### Records shown:
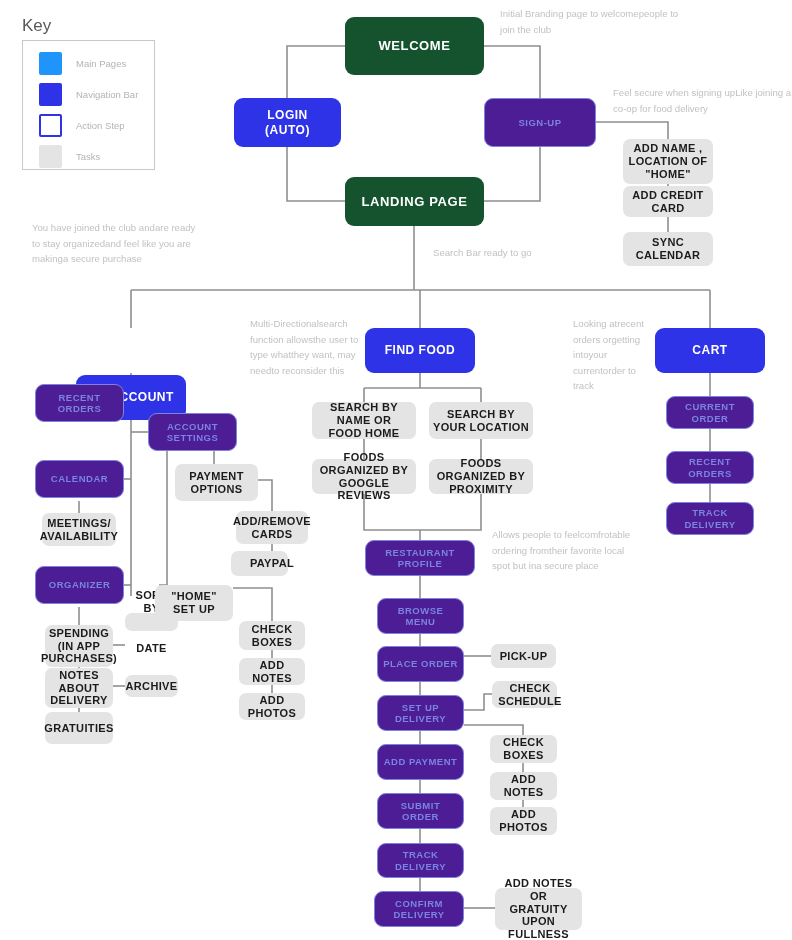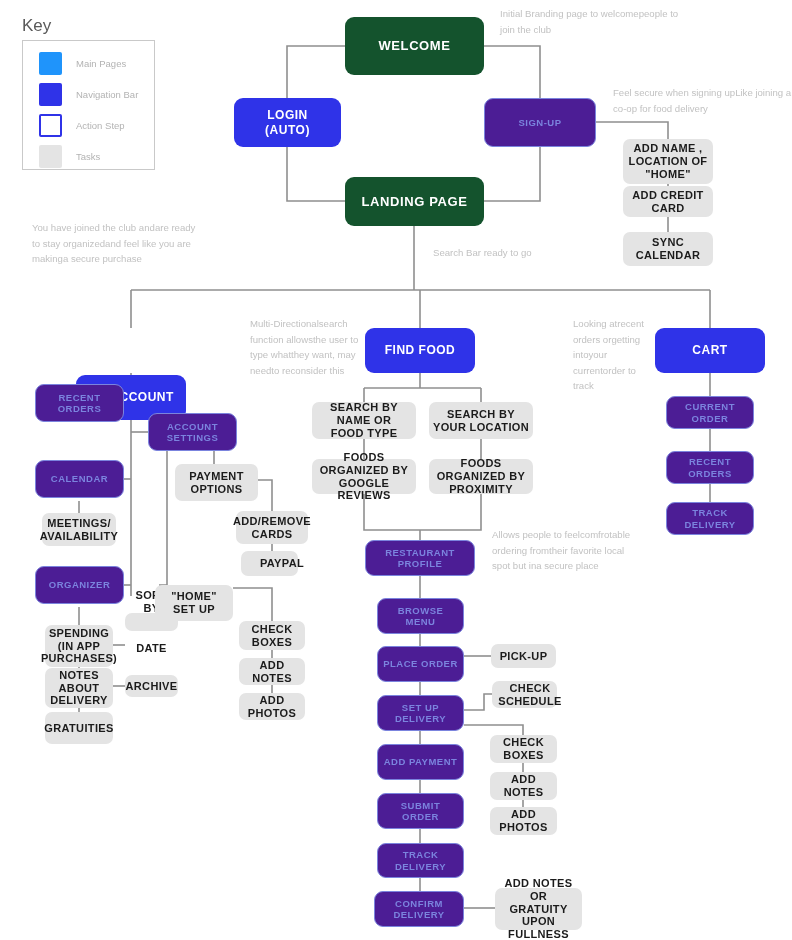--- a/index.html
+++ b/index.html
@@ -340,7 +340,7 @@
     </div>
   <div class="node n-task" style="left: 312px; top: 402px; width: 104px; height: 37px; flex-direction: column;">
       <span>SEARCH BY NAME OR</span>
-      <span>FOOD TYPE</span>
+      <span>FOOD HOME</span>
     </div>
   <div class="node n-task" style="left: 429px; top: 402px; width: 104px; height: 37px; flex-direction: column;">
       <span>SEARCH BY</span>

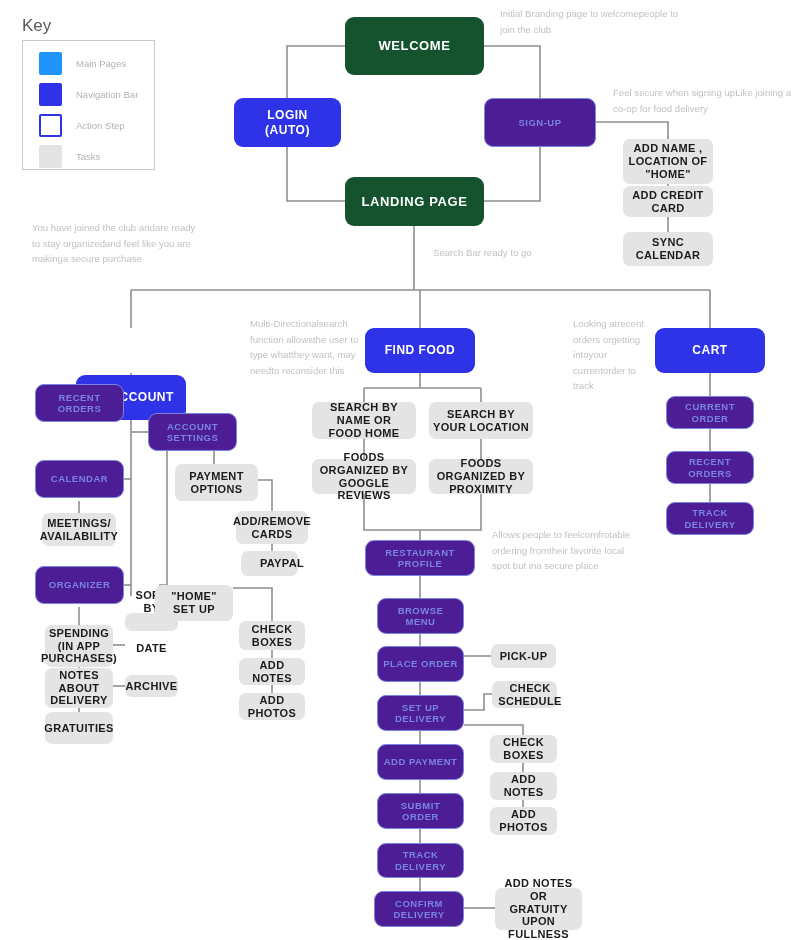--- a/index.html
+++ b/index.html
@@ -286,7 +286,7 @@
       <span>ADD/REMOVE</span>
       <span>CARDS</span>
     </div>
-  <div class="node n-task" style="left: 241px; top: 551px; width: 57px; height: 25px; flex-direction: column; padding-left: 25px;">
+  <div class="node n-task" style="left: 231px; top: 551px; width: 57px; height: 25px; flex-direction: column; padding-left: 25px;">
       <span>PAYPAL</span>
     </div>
* * *
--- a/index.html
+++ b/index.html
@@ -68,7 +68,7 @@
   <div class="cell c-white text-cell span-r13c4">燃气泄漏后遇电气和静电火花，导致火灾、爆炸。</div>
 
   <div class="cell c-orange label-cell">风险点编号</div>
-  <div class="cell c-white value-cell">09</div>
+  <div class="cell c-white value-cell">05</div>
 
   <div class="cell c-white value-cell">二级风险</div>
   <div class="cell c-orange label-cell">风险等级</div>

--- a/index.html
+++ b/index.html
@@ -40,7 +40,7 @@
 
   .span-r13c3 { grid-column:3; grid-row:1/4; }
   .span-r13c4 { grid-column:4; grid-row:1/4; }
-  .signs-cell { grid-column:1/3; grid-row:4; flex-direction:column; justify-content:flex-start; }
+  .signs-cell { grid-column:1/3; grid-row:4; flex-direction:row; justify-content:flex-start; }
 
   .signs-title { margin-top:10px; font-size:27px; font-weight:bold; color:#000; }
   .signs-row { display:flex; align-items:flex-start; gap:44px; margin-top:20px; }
* * *
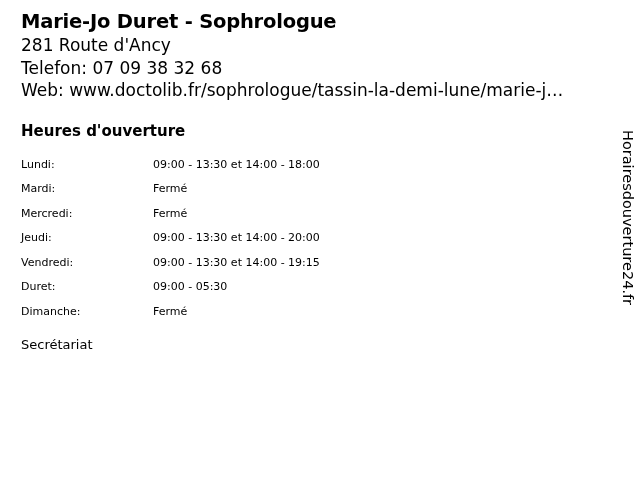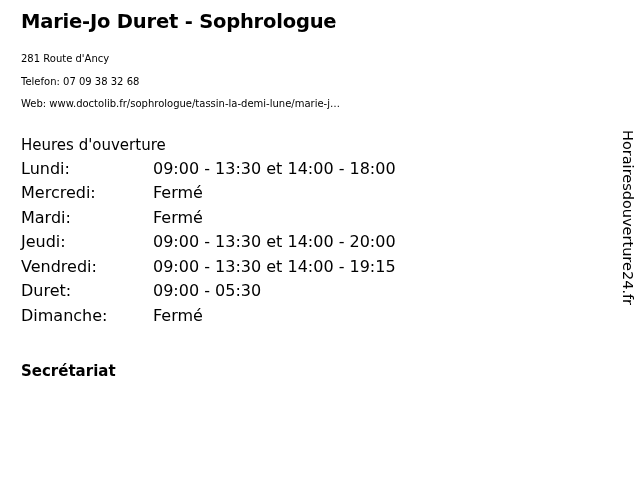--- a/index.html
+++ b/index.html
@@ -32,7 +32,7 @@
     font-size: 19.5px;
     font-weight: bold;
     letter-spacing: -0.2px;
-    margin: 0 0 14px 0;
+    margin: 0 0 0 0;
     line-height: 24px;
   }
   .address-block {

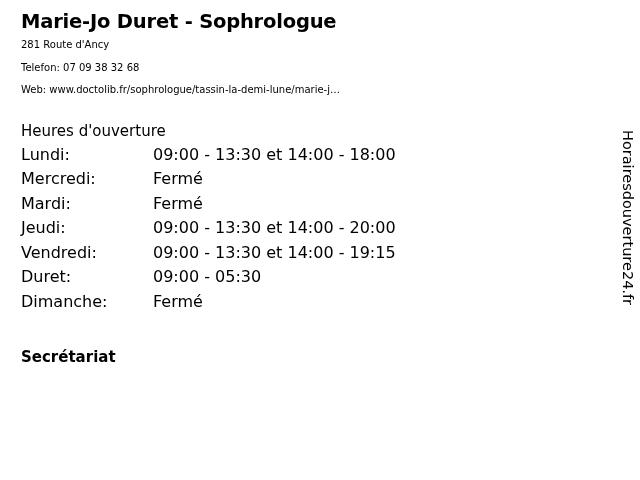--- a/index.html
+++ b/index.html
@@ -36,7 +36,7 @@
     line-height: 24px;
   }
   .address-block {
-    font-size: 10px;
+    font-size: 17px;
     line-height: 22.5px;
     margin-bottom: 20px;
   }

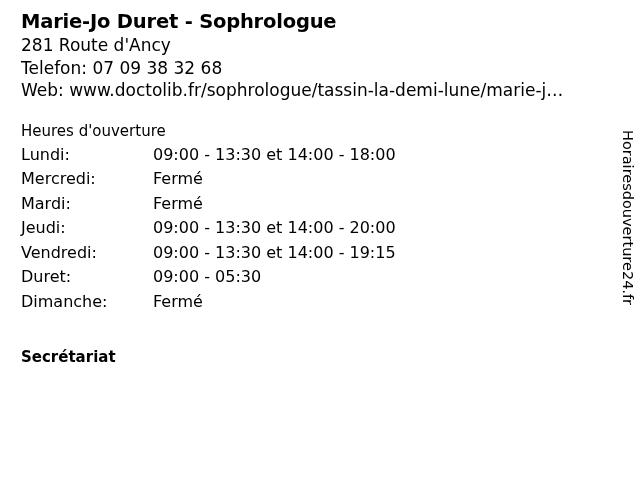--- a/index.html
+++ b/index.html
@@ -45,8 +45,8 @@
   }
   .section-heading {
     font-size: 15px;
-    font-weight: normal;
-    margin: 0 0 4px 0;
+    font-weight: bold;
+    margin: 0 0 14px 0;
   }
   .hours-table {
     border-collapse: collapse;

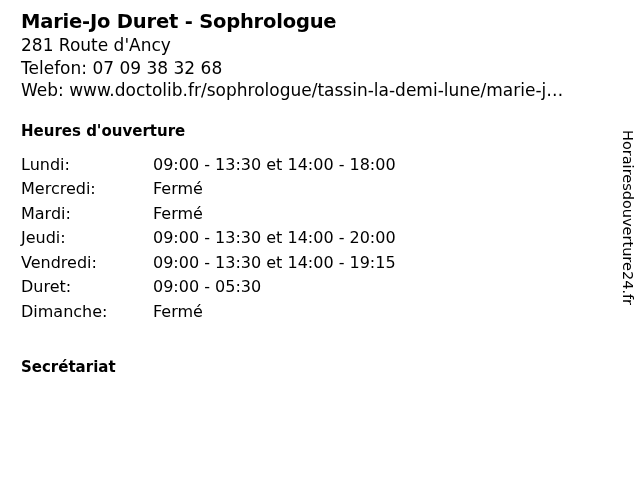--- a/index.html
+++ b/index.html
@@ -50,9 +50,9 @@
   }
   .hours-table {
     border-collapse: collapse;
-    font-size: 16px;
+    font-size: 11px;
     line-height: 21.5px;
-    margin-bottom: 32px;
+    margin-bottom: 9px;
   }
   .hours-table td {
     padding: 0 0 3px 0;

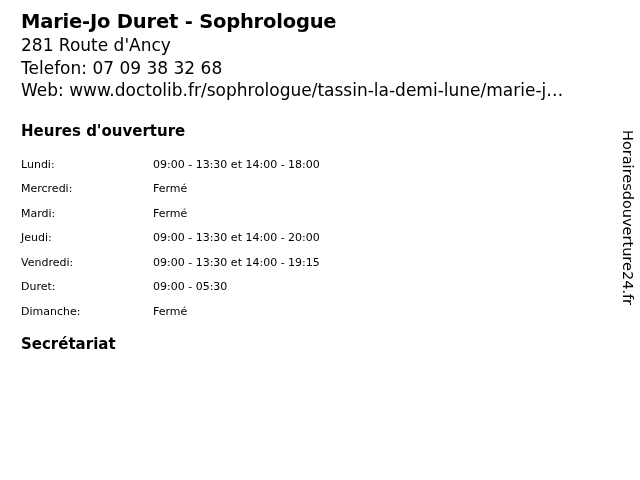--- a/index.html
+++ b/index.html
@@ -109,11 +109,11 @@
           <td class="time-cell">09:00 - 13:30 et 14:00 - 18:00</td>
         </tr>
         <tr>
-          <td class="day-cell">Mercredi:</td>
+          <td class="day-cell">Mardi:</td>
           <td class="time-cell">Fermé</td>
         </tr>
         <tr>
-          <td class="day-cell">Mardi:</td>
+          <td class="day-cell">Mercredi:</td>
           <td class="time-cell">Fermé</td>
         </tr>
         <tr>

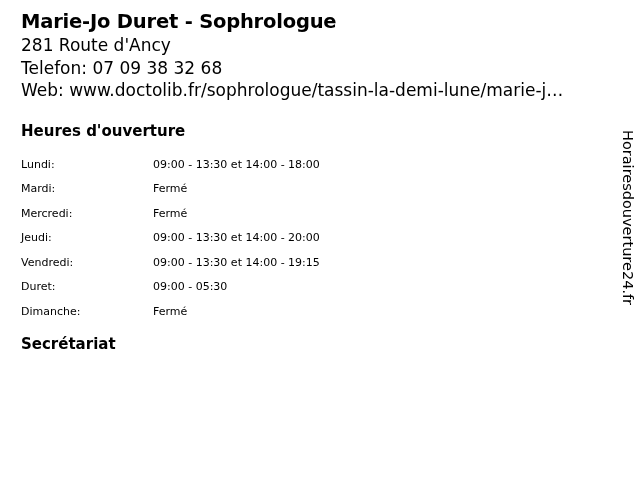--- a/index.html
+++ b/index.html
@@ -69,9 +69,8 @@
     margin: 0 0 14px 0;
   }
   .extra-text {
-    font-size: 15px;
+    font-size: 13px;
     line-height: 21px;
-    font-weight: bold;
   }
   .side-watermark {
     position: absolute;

### Problem statement:
Where a line in the listing above holds the string "node", include it in your count, and answer with the number alone.

### Exercise response:
4